Methods: We reviewed brain imaging (including CT, MRI T1, T2, T2* and DWI) of all the patients who received IV rtPA at our comprehensive stroke center from January 2006 to April 2014 for evidence of prior ICH at the time of IV rtPA administration. Their outcomes were determined in terms of subsequent development of symptomatic ICH as defined by the NINDS trial.

Results: Brain imaging for 640 patients was reviewed.

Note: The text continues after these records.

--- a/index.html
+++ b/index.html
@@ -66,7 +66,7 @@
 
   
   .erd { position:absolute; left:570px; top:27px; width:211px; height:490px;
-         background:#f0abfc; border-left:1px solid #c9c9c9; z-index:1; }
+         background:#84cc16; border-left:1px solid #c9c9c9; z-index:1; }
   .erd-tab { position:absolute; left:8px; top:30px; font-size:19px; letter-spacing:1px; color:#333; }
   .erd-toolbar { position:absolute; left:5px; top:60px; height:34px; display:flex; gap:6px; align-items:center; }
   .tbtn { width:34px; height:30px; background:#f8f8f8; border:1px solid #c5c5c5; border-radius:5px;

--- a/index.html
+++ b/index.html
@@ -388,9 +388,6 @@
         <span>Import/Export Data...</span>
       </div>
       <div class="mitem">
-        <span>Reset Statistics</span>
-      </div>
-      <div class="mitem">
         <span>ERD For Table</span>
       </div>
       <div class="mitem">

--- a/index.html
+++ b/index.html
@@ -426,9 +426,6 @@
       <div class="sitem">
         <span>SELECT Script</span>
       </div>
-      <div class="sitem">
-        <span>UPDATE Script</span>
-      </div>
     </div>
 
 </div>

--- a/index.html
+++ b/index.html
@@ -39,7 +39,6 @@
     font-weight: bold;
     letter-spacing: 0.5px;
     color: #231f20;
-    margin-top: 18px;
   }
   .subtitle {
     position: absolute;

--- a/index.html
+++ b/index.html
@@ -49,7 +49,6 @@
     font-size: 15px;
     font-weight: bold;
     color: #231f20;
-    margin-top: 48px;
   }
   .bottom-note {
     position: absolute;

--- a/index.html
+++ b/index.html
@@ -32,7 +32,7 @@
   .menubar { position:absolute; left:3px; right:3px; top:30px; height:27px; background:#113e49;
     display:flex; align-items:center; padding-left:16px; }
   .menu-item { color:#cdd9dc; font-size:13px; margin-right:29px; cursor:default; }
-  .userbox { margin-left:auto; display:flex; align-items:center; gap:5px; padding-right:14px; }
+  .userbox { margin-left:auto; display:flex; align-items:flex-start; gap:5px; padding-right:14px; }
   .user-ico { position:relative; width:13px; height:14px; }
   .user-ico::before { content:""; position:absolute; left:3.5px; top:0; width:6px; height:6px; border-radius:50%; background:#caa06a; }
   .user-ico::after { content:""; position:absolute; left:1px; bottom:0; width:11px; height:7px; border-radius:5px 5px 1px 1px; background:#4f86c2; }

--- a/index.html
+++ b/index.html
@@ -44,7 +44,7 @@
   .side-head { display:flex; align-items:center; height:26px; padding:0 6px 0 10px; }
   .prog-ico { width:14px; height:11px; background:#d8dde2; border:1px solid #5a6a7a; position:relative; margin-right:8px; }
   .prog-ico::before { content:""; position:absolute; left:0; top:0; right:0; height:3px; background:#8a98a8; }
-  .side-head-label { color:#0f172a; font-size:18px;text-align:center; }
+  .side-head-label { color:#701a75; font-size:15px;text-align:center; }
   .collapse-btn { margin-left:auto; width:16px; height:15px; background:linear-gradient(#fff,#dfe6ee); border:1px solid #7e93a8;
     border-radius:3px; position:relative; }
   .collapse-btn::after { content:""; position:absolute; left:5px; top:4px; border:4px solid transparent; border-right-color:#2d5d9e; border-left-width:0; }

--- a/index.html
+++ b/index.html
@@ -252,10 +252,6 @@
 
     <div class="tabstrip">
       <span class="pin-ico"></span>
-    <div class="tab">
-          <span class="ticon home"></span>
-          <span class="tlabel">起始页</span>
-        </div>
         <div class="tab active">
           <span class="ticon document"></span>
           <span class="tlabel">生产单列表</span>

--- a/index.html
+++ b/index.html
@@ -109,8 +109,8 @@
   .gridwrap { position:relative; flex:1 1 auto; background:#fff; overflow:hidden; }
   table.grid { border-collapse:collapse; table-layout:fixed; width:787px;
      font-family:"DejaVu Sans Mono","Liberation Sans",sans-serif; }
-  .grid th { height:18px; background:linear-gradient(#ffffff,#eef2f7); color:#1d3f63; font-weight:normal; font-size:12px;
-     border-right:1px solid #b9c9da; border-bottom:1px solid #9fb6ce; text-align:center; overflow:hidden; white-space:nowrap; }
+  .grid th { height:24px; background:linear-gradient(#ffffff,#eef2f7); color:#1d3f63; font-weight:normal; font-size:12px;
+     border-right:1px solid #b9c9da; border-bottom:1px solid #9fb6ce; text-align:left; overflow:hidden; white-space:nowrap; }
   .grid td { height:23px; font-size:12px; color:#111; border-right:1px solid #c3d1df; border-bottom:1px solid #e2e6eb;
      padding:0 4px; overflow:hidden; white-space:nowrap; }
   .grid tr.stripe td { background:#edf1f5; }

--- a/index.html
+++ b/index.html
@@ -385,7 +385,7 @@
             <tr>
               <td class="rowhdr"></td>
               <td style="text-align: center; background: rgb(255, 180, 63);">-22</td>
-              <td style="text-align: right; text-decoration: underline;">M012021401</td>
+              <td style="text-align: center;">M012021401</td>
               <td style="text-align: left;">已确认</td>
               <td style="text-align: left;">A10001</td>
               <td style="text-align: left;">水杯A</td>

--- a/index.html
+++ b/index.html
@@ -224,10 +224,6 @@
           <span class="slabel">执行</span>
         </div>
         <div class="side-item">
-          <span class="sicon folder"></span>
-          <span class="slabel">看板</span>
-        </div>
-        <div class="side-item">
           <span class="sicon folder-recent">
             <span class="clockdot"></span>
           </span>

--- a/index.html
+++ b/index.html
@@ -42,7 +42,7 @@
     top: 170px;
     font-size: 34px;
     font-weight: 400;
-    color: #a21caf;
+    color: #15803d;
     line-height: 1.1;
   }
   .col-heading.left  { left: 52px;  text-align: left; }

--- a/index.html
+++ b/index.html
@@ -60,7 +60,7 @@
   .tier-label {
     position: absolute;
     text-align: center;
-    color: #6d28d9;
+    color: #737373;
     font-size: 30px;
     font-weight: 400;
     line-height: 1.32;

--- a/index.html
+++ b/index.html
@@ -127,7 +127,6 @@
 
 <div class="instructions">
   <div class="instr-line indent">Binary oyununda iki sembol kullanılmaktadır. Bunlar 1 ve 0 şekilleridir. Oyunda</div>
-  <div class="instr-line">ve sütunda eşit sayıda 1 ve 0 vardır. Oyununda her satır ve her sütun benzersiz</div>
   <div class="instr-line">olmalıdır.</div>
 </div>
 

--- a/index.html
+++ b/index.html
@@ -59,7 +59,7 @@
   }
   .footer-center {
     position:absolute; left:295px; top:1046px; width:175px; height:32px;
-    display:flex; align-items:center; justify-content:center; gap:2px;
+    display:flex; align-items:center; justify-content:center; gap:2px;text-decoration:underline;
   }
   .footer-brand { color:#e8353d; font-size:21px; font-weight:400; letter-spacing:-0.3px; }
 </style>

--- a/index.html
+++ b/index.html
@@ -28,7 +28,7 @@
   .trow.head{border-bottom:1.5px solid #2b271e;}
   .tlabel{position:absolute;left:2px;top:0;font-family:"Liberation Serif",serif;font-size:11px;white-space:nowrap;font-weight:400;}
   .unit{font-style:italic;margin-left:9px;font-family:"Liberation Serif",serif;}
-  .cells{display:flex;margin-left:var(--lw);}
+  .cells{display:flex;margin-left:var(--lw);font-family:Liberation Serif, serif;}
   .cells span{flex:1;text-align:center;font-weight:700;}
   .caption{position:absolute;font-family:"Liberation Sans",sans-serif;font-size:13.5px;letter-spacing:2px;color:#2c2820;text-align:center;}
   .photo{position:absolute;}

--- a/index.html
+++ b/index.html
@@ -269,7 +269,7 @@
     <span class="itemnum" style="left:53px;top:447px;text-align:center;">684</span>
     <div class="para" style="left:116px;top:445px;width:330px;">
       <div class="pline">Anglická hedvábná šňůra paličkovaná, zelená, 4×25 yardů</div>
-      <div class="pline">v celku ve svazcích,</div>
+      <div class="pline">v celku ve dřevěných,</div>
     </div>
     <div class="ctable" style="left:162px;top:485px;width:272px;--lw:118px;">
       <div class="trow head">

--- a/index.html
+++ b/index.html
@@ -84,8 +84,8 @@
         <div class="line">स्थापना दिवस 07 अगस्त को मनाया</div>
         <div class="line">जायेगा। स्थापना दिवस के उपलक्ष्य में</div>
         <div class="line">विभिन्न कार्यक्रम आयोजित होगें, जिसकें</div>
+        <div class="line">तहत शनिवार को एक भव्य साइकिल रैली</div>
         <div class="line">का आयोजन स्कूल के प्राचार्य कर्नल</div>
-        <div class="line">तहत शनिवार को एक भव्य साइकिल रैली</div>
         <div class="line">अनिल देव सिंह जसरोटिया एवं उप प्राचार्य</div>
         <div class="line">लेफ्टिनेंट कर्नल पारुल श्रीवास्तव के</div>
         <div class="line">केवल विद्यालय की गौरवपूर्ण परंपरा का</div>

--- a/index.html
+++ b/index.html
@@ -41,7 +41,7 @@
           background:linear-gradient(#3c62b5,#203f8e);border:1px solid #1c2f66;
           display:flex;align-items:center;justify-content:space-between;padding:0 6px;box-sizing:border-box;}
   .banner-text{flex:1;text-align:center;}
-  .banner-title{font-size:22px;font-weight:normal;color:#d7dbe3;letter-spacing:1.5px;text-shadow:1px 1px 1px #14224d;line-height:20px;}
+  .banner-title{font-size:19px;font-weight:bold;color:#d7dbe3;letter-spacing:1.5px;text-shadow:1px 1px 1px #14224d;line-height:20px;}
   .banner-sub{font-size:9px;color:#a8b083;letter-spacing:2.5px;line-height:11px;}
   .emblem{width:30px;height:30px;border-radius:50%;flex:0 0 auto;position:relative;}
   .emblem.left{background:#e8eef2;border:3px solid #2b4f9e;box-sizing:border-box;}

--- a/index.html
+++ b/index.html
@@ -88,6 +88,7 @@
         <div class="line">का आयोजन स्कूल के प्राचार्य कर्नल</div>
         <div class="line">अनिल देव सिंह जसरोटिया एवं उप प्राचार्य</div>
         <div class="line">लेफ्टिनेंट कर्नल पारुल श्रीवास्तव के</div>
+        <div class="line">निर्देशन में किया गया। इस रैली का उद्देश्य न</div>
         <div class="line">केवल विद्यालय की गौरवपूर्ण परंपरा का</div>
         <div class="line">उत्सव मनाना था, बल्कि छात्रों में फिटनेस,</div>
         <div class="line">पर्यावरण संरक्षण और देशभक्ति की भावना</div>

A total of 27(4%) patients showed evidence of prior ICH at the time of IV thrombolysis, all intra-parenchymal. Of these 27 patients, 11 had prior frank macrobleeds and 16 had prior microbleeds. Only one patient (3.7%) developed subsequent symptomatic ICH after the administration of IV rtPA, and was from the microbleed group. Of the remaining 613 patients that received IV rtPA, 25 patients (4.1%) developed symptomatic ICH. There was no statistical significance in the rate of post thrombolysis symptomatic ICH between the two groups (p=0.69).

Conclusion: This retrospective study provides limited (Level C) evidence that patients with imaging evidence of prior asymptomatic intra-parenchymal hemorrhage presenting with an acute ischemic stroke do not show an increased risk of developing symptomatic ICH after IV thrombolysis.